Saturday, November 7, 2009

I'm a computer genius now

My computer was acting really strange. The mouse pad wouldn't work, and then it was really slow and so on and so forth. I figured I must have a virus. This was easy to figure out since a few months ago I deleted all my security software. (I don't know why I did it now. I'm sure there was a good reason.)

So for the past several days I've been trying to find the virus and delete it. I think I might have finally done it. I downloaded a scrub software (it's probably just another virus-filled program that's going to cause me to have my identity stolen) and when I ran it, it said that I had a "trojan horse," and that it was now deleted.

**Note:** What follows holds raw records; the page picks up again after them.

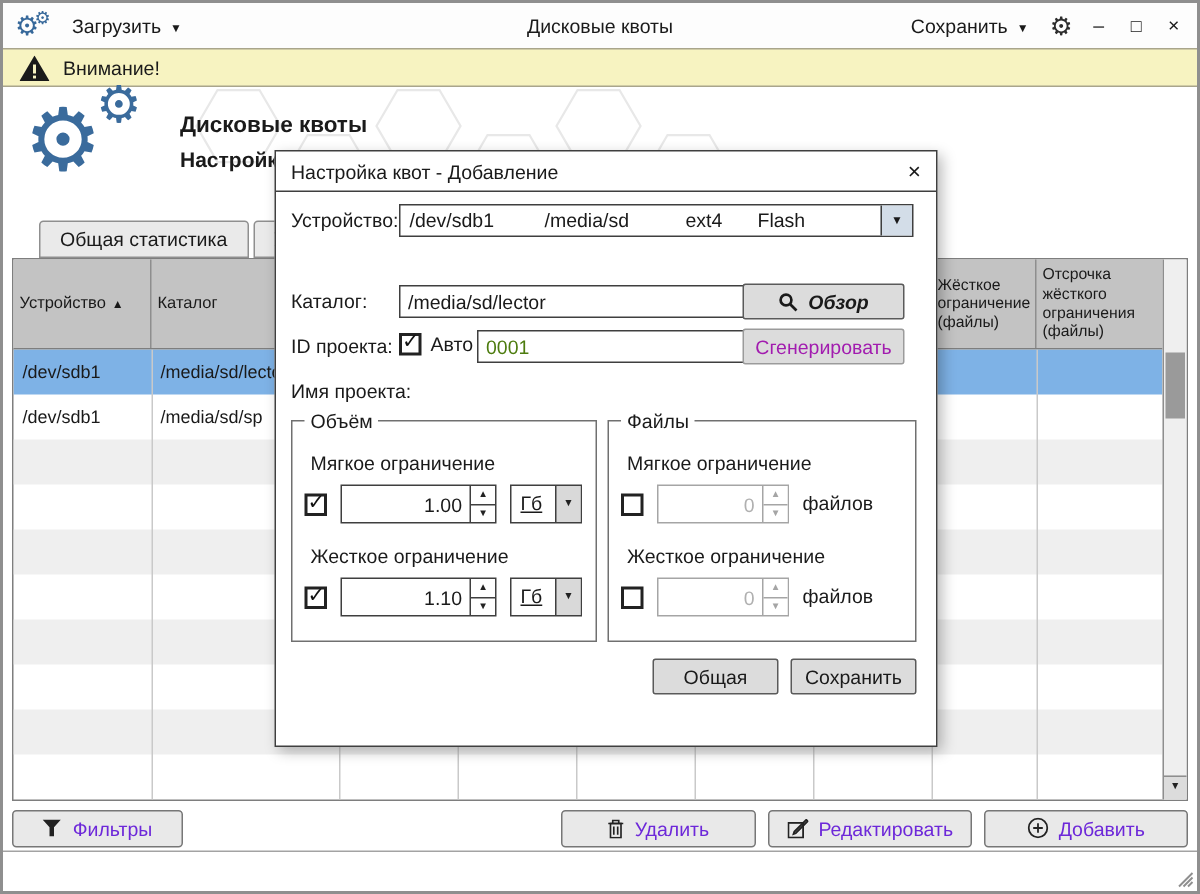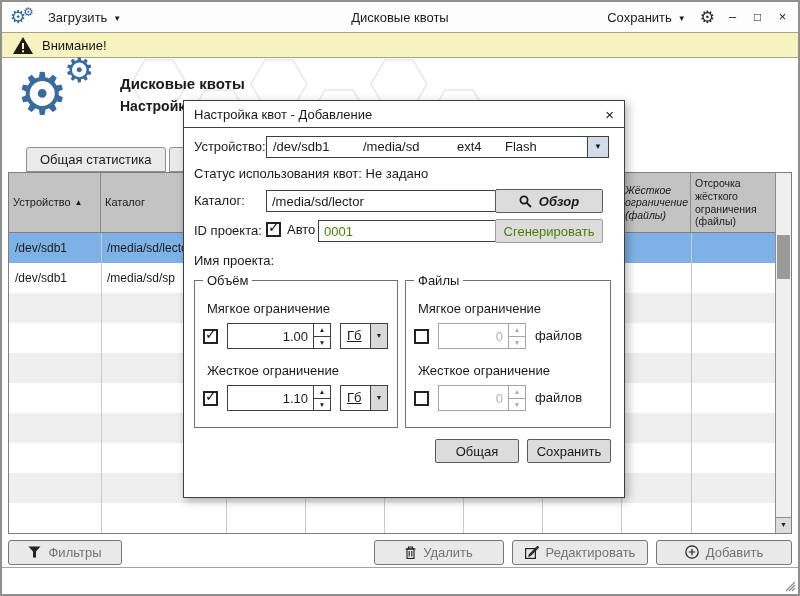"Статус использования квот: Не задано" div.drow { html: <div> <span>Статус использования квот: Не задано</span> </div> -> none }
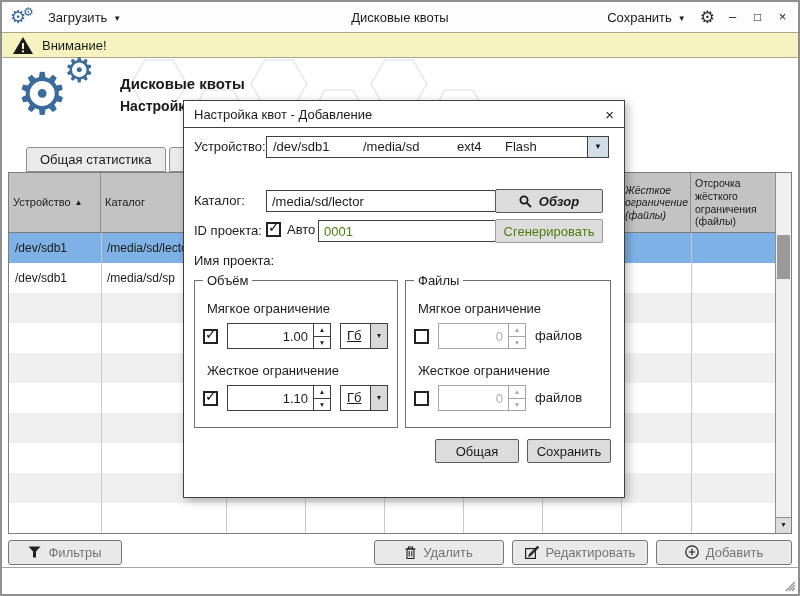"Жёсткое ограничение (файлы)" .w8 { font-style: italic -> none }
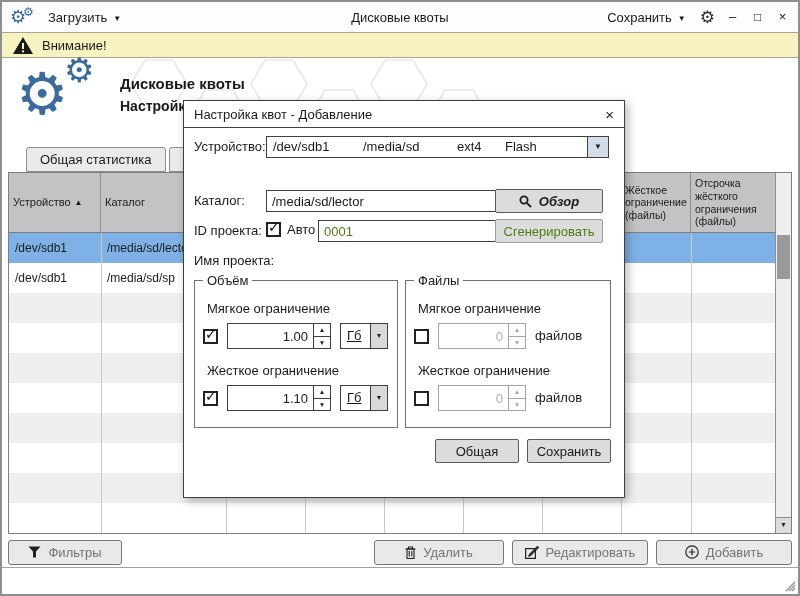"Сгенерировать" .gen-btn { color: #4d7c0f -> #a21caf }
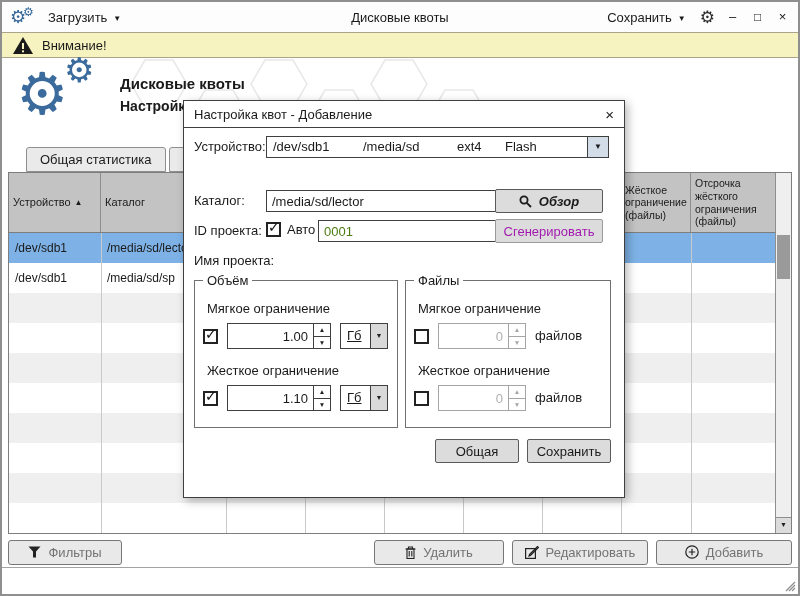"Фильтры" .btn { color: #737373 -> #6d28d9 }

I said to myself, "WTF can this possibly have to do with Virgil and the Aeneid?" (I'm an English major, after all.)(Did you know that?) In this instance a trojan horse, or simply a *trojan* is a piece of malware (see all I've learned?) that a hacker uses to access my computer files by pretending to be something I want. (It's probably that stupid Dr. Quinn Medicine Woman wallpaper.)

Why would a hacker want to access my computer files? I think I figured it out. I think my computer was being used as a part of a botnet used by terrorists or Koreans. For a short time my computer was being used as a zombie computer (brains...BRAINS!) for some evil plot which I will probably eventually be arrested for. But no more! I fixed it and I got new security software. I mostly did this by sitting at my computer in total frustration for hours and hours and pushing buttons and deleting programs that I'm sure I probably need, and hinting to Mitch that this would probably be much easier for him to do for me. (A hint he never took.) Hopefully this is the end of the troubles.

While sitting in frustration I wrote some haiku poems about my experience. I wrote this one about three hours into my ordeal:

My Dell's infected
Wait! I think I can fix it!
nope, still broken, fuck.

I call this one "Day 2"

What the fuck is wrong?
Goddamn fucking piece of shit
fuck fuck fuck fuck FUCK!

(I find an English degree to be so handy in real-life problem solving situations.)

1 comment:

  1. My computer is
    still broken. I'm buying a
    new one. Now, I must choose one...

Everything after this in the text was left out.